I charge to 100% a few times per year and notice it often charges 3-5kwh after showing 100% suggesting ~5% drift.

 

[Mach-Lee]

Yeah I would say up to 5% capacity error if you don’t change to 100%. Running it down low to less than 10% and letting it sit overnight is also important to do a couple times per year.

100% is important for balancing, but deep charges are also necessary for accurate capacity estimation.

 

[bshaw]

Has anyone quantified the level of drift over time? If I almost never charge to 100%, how bad can the drift get? If I go 6 months, or even a year without charging to 100%, will my battery charge levels be off 10%? 20%? More?
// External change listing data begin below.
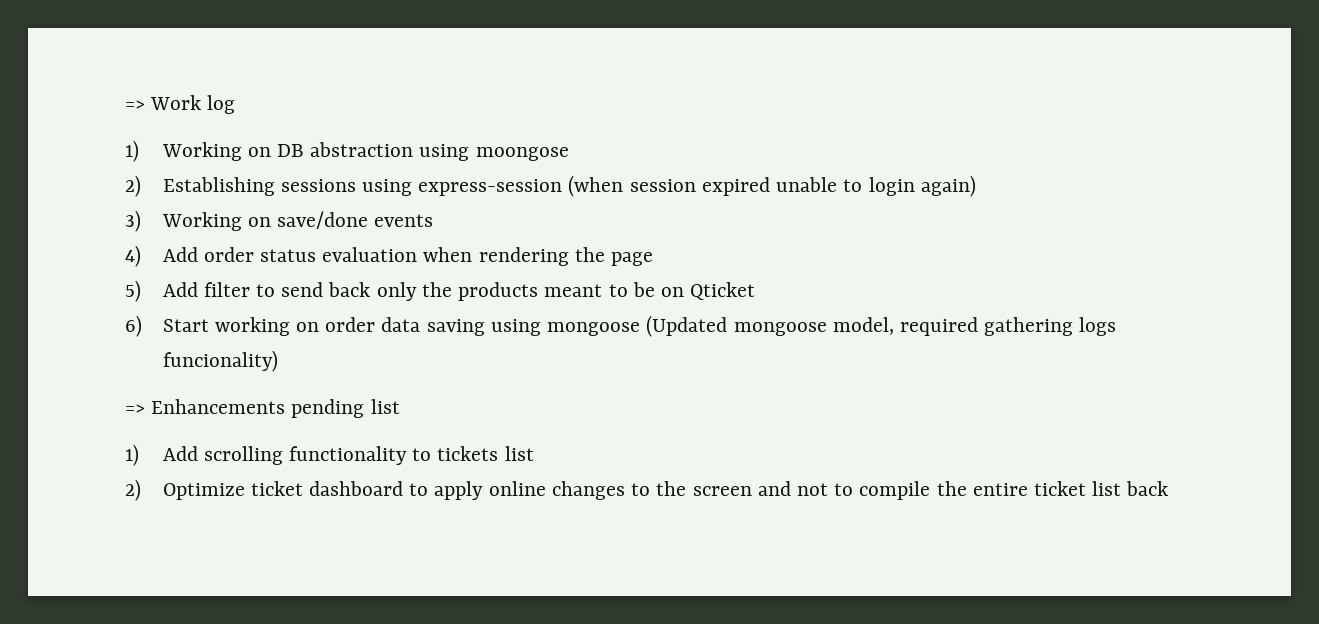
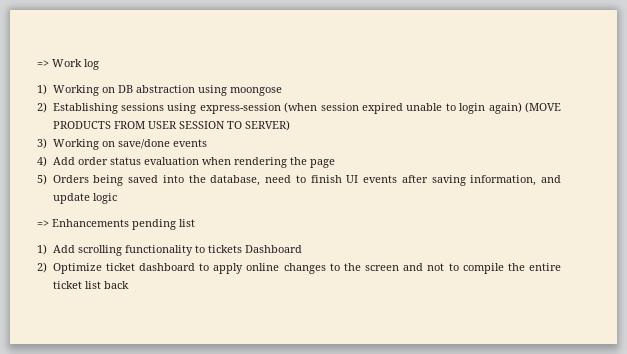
- 2) Establishing sessions using express-session (when session expired unable to login again)
+ 2) Establishing sessions using express-session (when session expired unable to login again) (MOVE PRODUCTS FROM USER SESSION TO SERVER)
- 5) Add filter to send back only the products meant to be on Qticket
- 6) Start working on order data saving using mongoose (Updated mongoose model, required gathering logs funcionality)
+ 5) Orders being saved into the database, need to finish UI events after saving information, and update logic
- 1) Add scrolling functionality to tickets list
+ 1) Add scrolling functionality to tickets Dashboard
I also rarely charge to 100%. (couple of times per year)

However, the only time you're gonna care if your drift is significant is by going on a longer trip, and not having the capacity available you thought would be there.

You can prevent that situation by setting charge-to-100% about 12-hours before your long trip departure. The car will spend the additional time slowly leveling out the voltages and eliminating any drift.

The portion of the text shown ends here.